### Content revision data
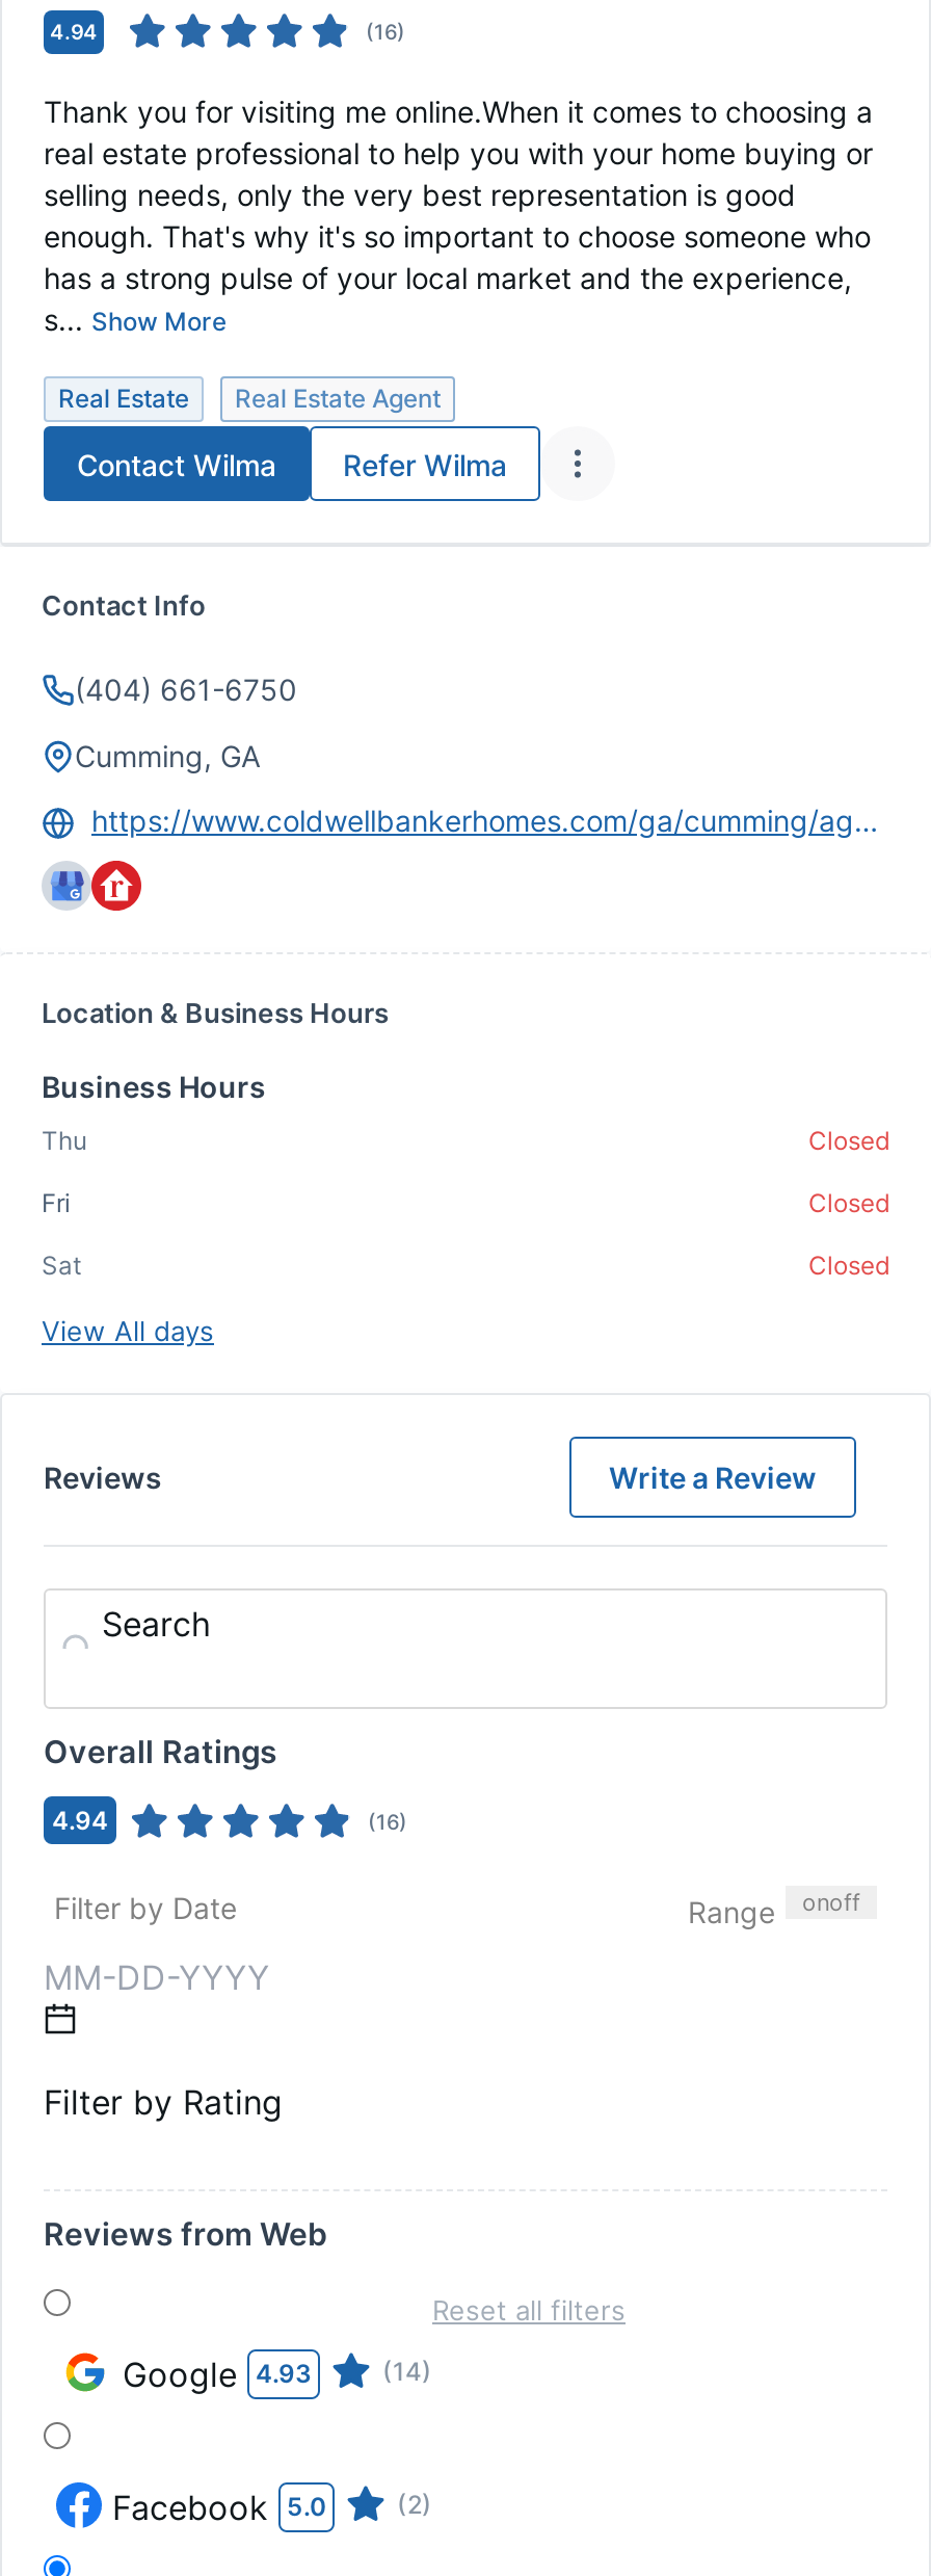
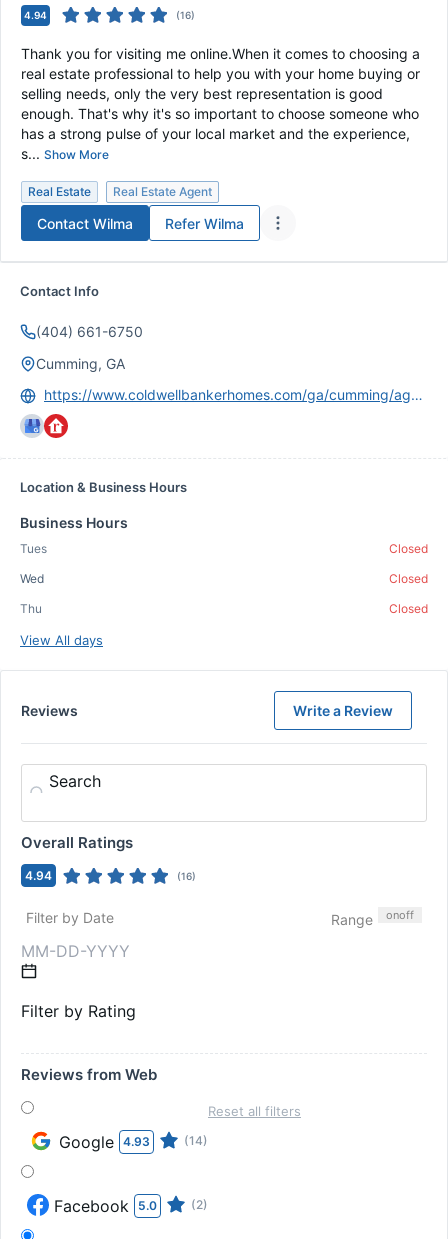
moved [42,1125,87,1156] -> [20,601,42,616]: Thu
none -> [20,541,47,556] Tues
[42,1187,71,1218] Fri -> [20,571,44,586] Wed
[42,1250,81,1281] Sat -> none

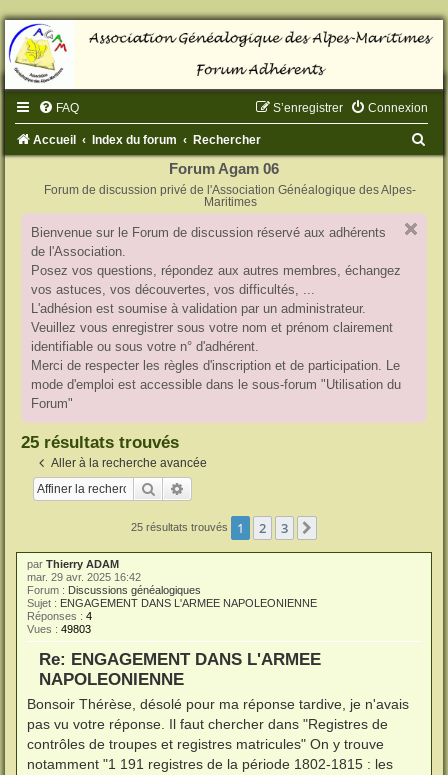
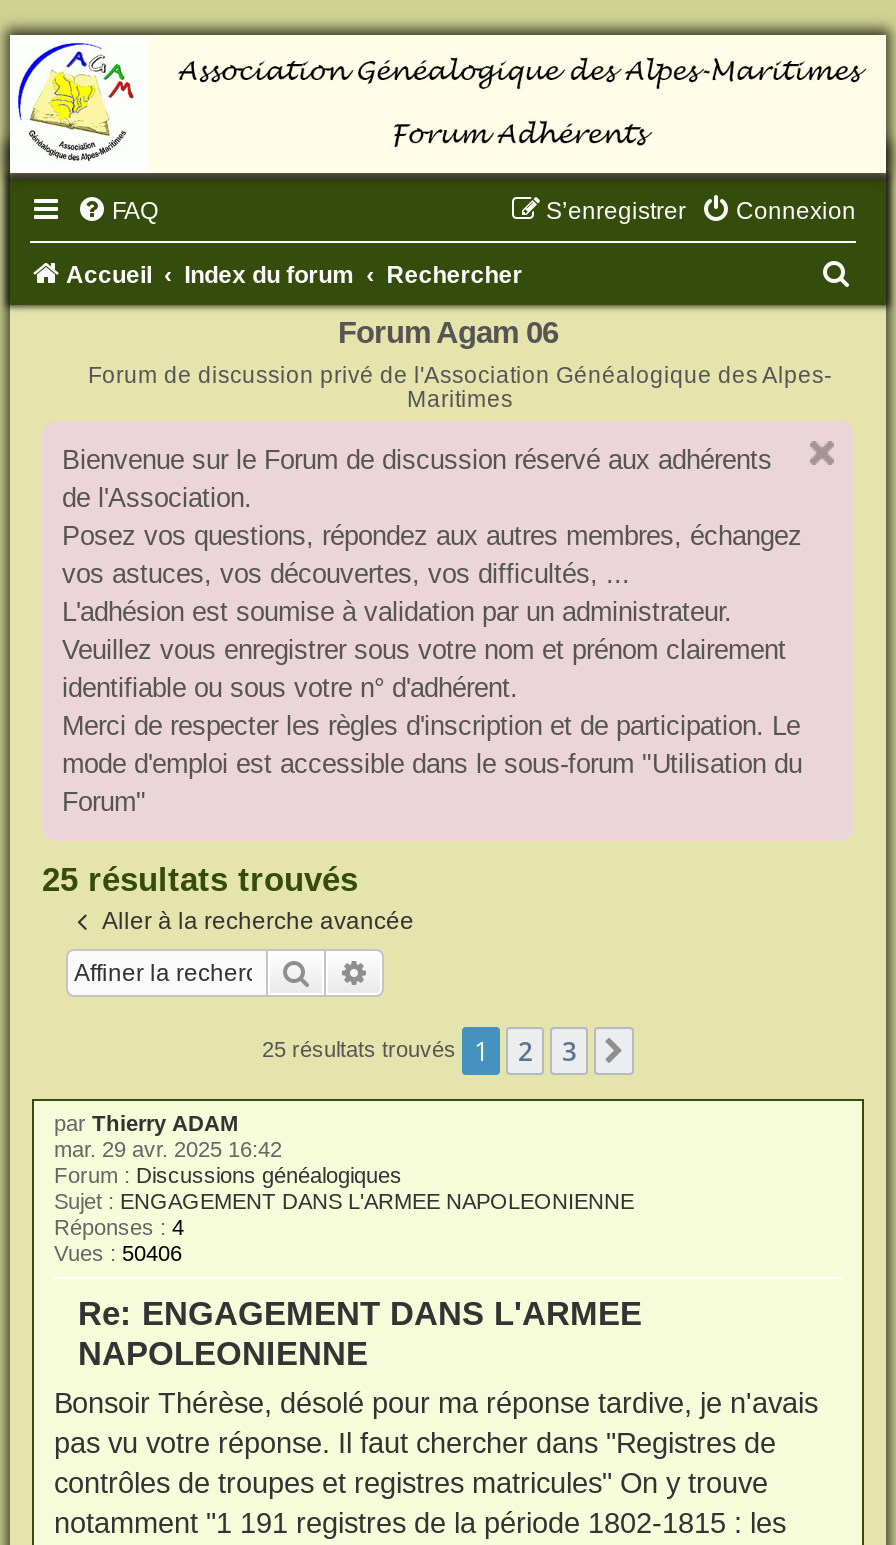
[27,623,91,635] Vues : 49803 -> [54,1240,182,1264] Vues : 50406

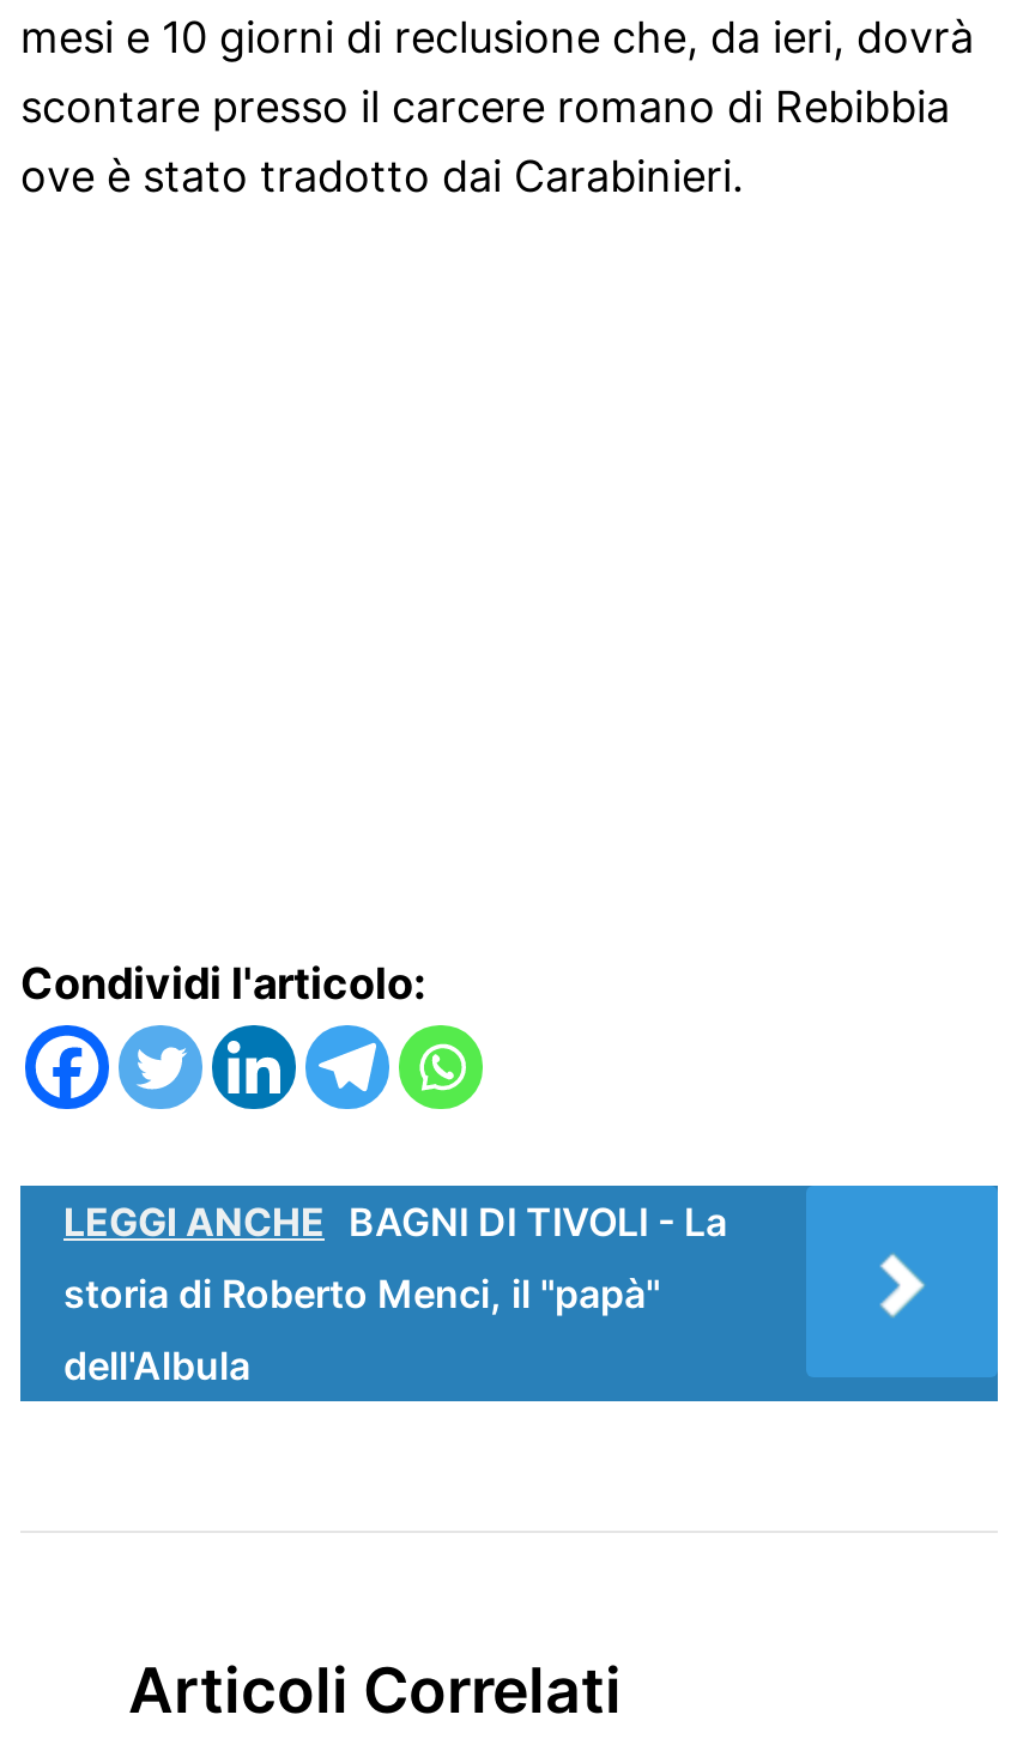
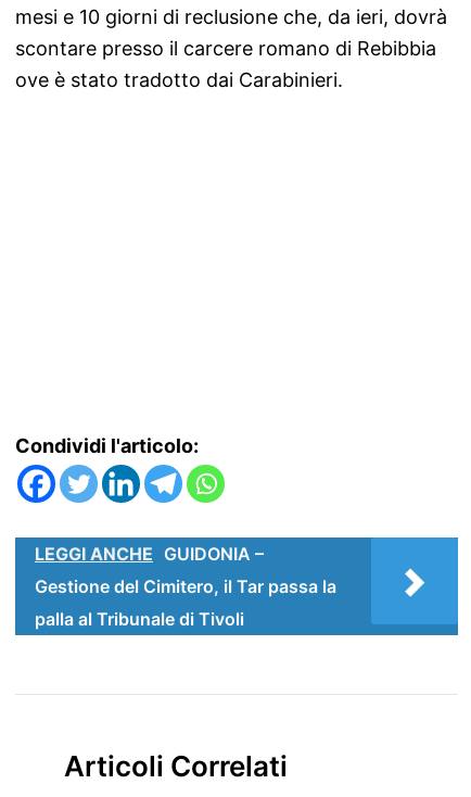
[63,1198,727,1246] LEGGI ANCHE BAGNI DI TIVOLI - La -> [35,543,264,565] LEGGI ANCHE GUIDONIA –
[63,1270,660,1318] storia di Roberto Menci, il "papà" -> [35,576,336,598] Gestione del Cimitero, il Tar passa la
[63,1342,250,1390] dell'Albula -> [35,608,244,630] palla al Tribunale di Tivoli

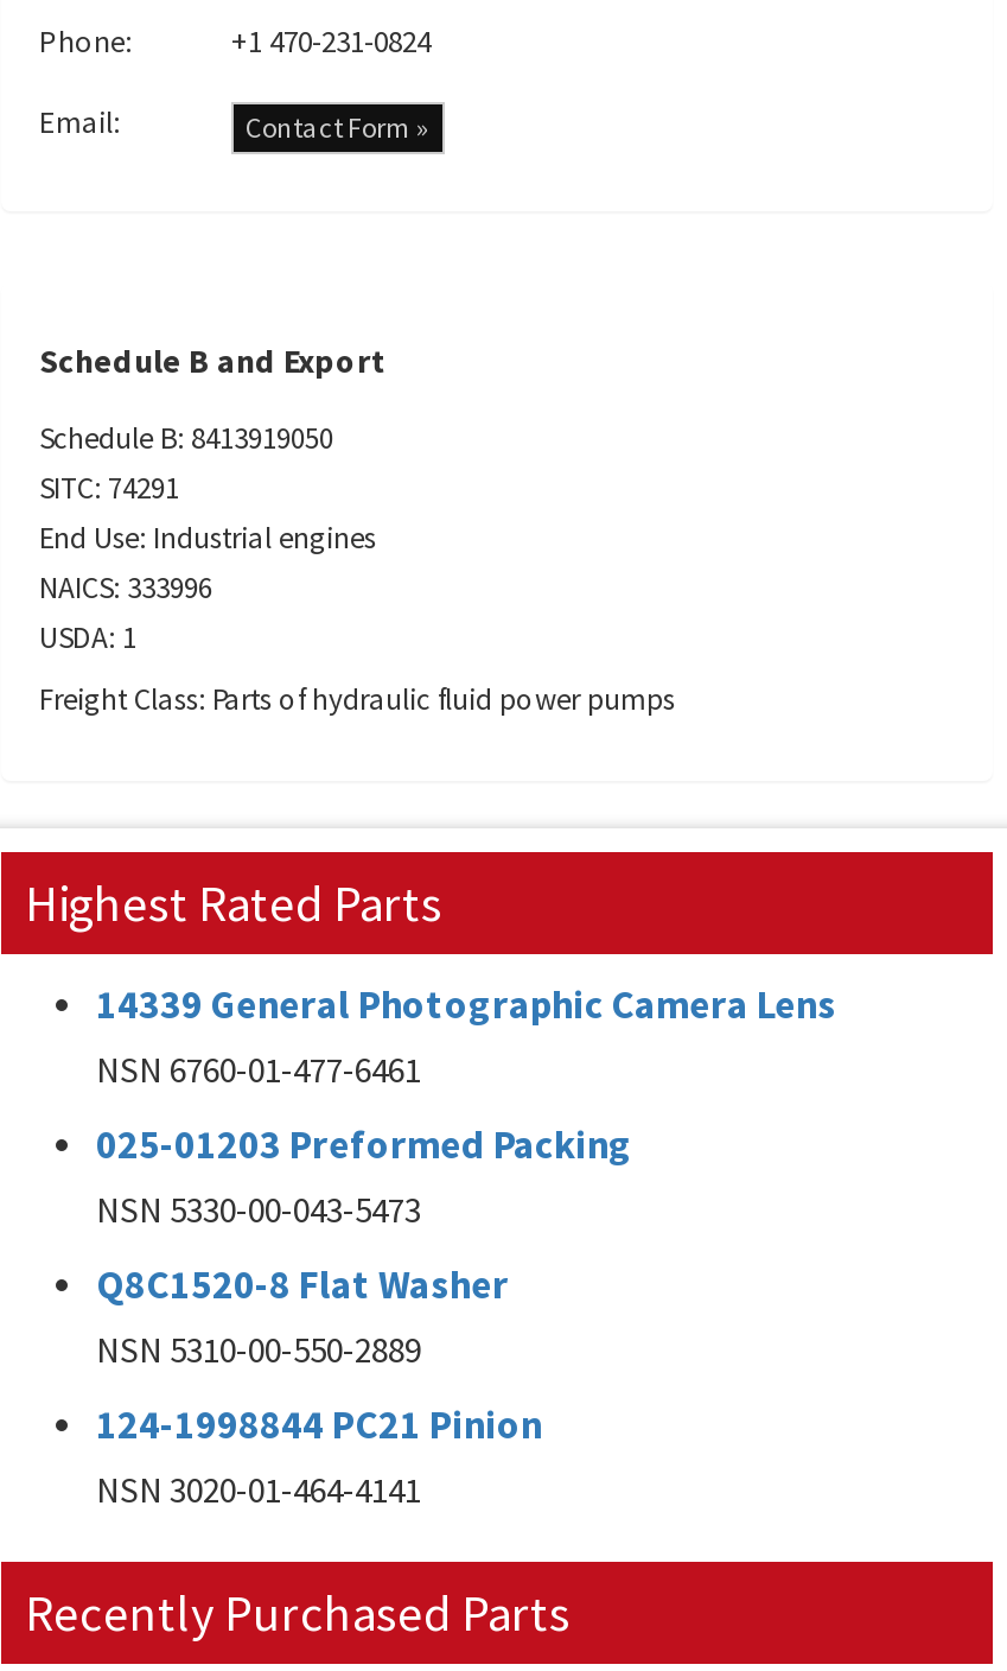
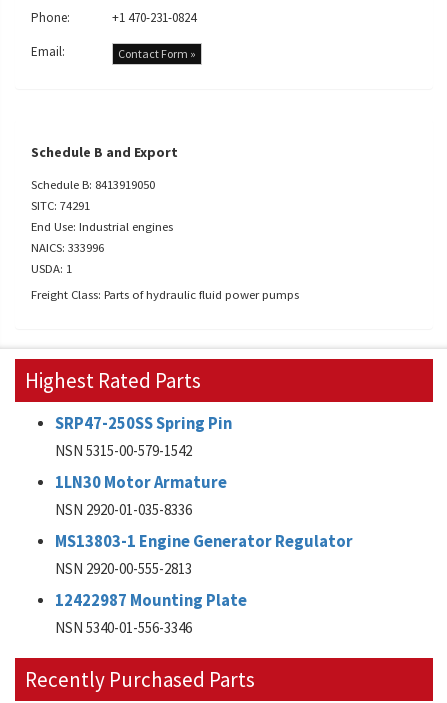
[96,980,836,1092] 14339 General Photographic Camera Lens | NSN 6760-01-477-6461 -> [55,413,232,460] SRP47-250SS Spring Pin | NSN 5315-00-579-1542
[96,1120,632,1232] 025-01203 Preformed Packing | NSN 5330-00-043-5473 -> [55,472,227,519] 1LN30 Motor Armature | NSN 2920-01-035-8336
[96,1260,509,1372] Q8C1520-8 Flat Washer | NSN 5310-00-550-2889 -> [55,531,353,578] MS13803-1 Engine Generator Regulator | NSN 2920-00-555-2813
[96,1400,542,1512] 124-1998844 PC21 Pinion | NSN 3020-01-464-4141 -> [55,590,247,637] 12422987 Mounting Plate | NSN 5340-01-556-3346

### WHAT YOU WILL DO
Only the lines from the one containing "[42,1187,71,1218] Fri -> [20,571,44,586] Wed" through the end of the data above are to be output, exactly and without pictures.

### TASK RESULT
[42,1187,71,1218] Fri -> [20,571,44,586] Wed
[42,1250,81,1281] Sat -> none

[27,623,91,635] Vues : 49803 -> [54,1240,182,1264] Vues : 50406

[63,1198,727,1246] LEGGI ANCHE BAGNI DI TIVOLI - La -> [35,543,264,565] LEGGI ANCHE GUIDONIA –
[63,1270,660,1318] storia di Roberto Menci, il "papà" -> [35,576,336,598] Gestione del Cimitero, il Tar passa la
[63,1342,250,1390] dell'Albula -> [35,608,244,630] palla al Tribunale di Tivoli

[96,980,836,1092] 14339 General Photographic Camera Lens | NSN 6760-01-477-6461 -> [55,413,232,460] SRP47-250SS Spring Pin | NSN 5315-00-579-1542
[96,1120,632,1232] 025-01203 Preformed Packing | NSN 5330-00-043-5473 -> [55,472,227,519] 1LN30 Motor Armature | NSN 2920-01-035-8336
[96,1260,509,1372] Q8C1520-8 Flat Washer | NSN 5310-00-550-2889 -> [55,531,353,578] MS13803-1 Engine Generator Regulator | NSN 2920-00-555-2813
[96,1400,542,1512] 124-1998844 PC21 Pinion | NSN 3020-01-464-4141 -> [55,590,247,637] 12422987 Mounting Plate | NSN 5340-01-556-3346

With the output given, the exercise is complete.